■ **Material for this task**:

□ □ □ □ □ □ □

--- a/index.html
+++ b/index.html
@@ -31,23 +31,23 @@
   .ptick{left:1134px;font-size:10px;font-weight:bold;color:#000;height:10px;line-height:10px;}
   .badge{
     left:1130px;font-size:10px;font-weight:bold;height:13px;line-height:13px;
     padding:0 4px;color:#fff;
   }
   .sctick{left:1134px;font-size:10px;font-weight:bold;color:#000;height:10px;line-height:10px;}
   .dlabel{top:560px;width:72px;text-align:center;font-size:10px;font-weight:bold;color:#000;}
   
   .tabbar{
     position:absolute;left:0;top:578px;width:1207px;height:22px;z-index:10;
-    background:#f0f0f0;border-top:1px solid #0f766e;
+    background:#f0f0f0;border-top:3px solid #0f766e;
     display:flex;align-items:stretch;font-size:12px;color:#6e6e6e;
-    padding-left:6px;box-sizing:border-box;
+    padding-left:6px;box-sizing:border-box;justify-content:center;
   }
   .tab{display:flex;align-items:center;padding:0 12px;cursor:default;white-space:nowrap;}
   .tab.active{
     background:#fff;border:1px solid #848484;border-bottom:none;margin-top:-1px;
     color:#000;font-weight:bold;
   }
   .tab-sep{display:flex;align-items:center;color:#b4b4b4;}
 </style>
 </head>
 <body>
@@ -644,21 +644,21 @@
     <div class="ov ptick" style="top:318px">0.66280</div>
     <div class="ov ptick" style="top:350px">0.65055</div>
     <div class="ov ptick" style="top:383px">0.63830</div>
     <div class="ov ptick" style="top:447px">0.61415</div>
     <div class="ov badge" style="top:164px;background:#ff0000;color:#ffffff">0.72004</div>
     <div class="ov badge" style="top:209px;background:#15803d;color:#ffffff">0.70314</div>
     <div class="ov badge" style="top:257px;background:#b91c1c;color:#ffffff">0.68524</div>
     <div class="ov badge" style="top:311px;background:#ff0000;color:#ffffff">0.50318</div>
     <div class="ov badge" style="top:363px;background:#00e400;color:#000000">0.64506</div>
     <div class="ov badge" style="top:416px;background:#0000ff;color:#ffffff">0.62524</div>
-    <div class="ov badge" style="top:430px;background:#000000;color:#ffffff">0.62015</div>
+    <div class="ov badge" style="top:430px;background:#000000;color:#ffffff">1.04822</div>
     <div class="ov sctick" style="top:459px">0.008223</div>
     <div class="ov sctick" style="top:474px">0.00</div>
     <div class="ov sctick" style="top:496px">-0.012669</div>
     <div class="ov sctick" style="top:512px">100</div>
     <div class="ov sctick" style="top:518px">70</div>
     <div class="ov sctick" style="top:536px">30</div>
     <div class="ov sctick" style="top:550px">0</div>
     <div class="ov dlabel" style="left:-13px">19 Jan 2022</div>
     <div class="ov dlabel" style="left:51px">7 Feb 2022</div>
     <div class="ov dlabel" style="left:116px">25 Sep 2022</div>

□ □ □ □ □ □ □

■ **Required work**:
Return all of the material above exactly as it stands.

■ **Solution below**:
--- a/index.html
+++ b/index.html
@@ -31,23 +31,23 @@
   .ptick{left:1134px;font-size:10px;font-weight:bold;color:#000;height:10px;line-height:10px;}
   .badge{
     left:1130px;font-size:10px;font-weight:bold;height:13px;line-height:13px;
     padding:0 4px;color:#fff;
   }
   .sctick{left:1134px;font-size:10px;font-weight:bold;color:#000;height:10px;line-height:10px;}
   .dlabel{top:560px;width:72px;text-align:center;font-size:10px;font-weight:bold;color:#000;}
   
   .tabbar{
     position:absolute;left:0;top:578px;width:1207px;height:22px;z-index:10;
-    background:#f0f0f0;border-top:1px solid #0f766e;
+    background:#f0f0f0;border-top:3px solid #0f766e;
     display:flex;align-items:stretch;font-size:12px;color:#6e6e6e;
-    padding-left:6px;box-sizing:border-box;
+    padding-left:6px;box-sizing:border-box;justify-content:center;
   }
   .tab{display:flex;align-items:center;padding:0 12px;cursor:default;white-space:nowrap;}
   .tab.active{
     background:#fff;border:1px solid #848484;border-bottom:none;margin-top:-1px;
     color:#000;font-weight:bold;
   }
   .tab-sep{display:flex;align-items:center;color:#b4b4b4;}
 </style>
 </head>
 <body>
@@ -644,21 +644,21 @@
     <div class="ov ptick" style="top:318px">0.66280</div>
     <div class="ov ptick" style="top:350px">0.65055</div>
     <div class="ov ptick" style="top:383px">0.63830</div>
     <div class="ov ptick" style="top:447px">0.61415</div>
     <div class="ov badge" style="top:164px;background:#ff0000;color:#ffffff">0.72004</div>
     <div class="ov badge" style="top:209px;background:#15803d;color:#ffffff">0.70314</div>
     <div class="ov badge" style="top:257px;background:#b91c1c;color:#ffffff">0.68524</div>
     <div class="ov badge" style="top:311px;background:#ff0000;color:#ffffff">0.50318</div>
     <div class="ov badge" style="top:363px;background:#00e400;color:#000000">0.64506</div>
     <div class="ov badge" style="top:416px;background:#0000ff;color:#ffffff">0.62524</div>
-    <div class="ov badge" style="top:430px;background:#000000;color:#ffffff">0.62015</div>
+    <div class="ov badge" style="top:430px;background:#000000;color:#ffffff">1.04822</div>
     <div class="ov sctick" style="top:459px">0.008223</div>
     <div class="ov sctick" style="top:474px">0.00</div>
     <div class="ov sctick" style="top:496px">-0.012669</div>
     <div class="ov sctick" style="top:512px">100</div>
     <div class="ov sctick" style="top:518px">70</div>
     <div class="ov sctick" style="top:536px">30</div>
     <div class="ov sctick" style="top:550px">0</div>
     <div class="ov dlabel" style="left:-13px">19 Jan 2022</div>
     <div class="ov dlabel" style="left:51px">7 Feb 2022</div>
     <div class="ov dlabel" style="left:116px">25 Sep 2022</div>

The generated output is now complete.